Gordon Laro

No. 40
- Position: Tight end

Personal information
- Born: April 17, 1972 (age 54) Lynn, Massachusetts, U.S.
- Listed height: 6 ft 3 in (1.91 m)
- Listed weight: 253 lb (115 kg)

Career information
- High school: Lynn English (MA)
- College: Michigan (1990) Boston College (1991–1994)
- NFL draft: 1995: undrafted

Career history
- Jacksonville Jaguars (1995); Connecticut Coyotes (1996)*;
- * Offseason or practice squad member only

Career NFL statistics
- Receptions: 1
- Receiving yards: 6
- Stats at Pro Football Reference

= Gordon Laro =

American football player (born 1972)

Gordon Laro (born April 17, 1972) is an American former professional football player who was a tight end for one season with the Jacksonville Jaguars of the National Football League (NFL). Laro played college football for the Michigan Wolverines and Boston College Eagles. He was a member of the Jaguars for their inaugural season in 1995, where he appeared in two games for the team. Laro also appeared on the cover of Madden NFL '96, along with Cary Brabham of the Carolina Panthers.

==Early life==
Laro was born on April 17, 1972, in Lynn, Massachusetts. He attended Lynn English High School and while there tried out football for the first time and won a starting role. A tight end and linebacker, he was an all-conference selection in 1988 and was named the team's best receiver after catching three touchdown passes. As a senior, Laro helped Lynn English to a record of 9–1 with a shared title of the conference championship, being named to The Items all-star team while catching 18 passes for 259 yards and five touchdowns. He signed to play college football for the Michigan Wolverines.
==College career==
Laro redshirted as a freshman at Michigan in 1990. Prior to the 1991 season, he left Michigan and transferred to the Boston College Eagles. His high school coach said that Laro "just wasn't happy [at Michigan]. He was homesick". He sat out the 1991 season due to transfer rules then saw playing time for the Eagles in 1992 at tight end, catching eight passes for 137 yards while also being a top blocker. Laro helped the Eagles to a regular season record of 8–2–1 with an appearance in the 1993 Hall of Fame Bowl. In 1993, he was a member of an Eagles team that went 9–3 and won the 1994 Carquest Bowl. Laro posted three catches for 21 yards. As a senior in 1994, he posted nine catches for 72 yards and a touchdown, while the Eagles went 7–4–1 with a victory in the 1994 Aloha Bowl. In his college career, he caught 20 passes for 230 yards and a touchdown.

==Professional career==
After going unselected in the 1995 NFL draft, Laro signed with the Jacksonville Jaguars as an undrafted free agent. The Jaguars had been impressed with his blocking ability and their head coach, Tom Coughlin, had coached Laro at Boston College. Laro appeared on the cover of Madden NFL '96, being tackled by Cary Brabham of the Carolina Panthers. They are depicted in a generic action shot of the 1995 Pro Football Hall of Fame Game, an exhibition contest which was the first game in franchise history for both the Jaguars and Panthers, which were expansion teams that joined the league that year. Brabham and Laro were also wearing the same jersey number (#40). Laro made the Jaguars' opening-day roster for the 1995 season. In the Jaguars' first regular season game, a 10–3 loss to the Houston Oilers, he appeared on snaps as a fullback and caught one pass for six yards. However, he was released on September 13, 1995, after the second game of the season. The Jaguars released him as they needed to make room for another quarterback on the roster and already had several tight ends.

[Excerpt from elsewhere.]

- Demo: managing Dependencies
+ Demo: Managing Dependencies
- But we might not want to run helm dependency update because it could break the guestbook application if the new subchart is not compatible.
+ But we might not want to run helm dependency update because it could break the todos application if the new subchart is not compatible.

Laro was briefly a member of the Connecticut Coyotes of the Arena Football League in 1996 but left the team, stating that he disliked the league and felt it was unprofessional. He did not play for any other team, ending his career with two NFL games played and one catch for six yards.

==Personal life==
Laro had two children as of 1996. He is an inductee to the Lynn Athletic Hall of Fame.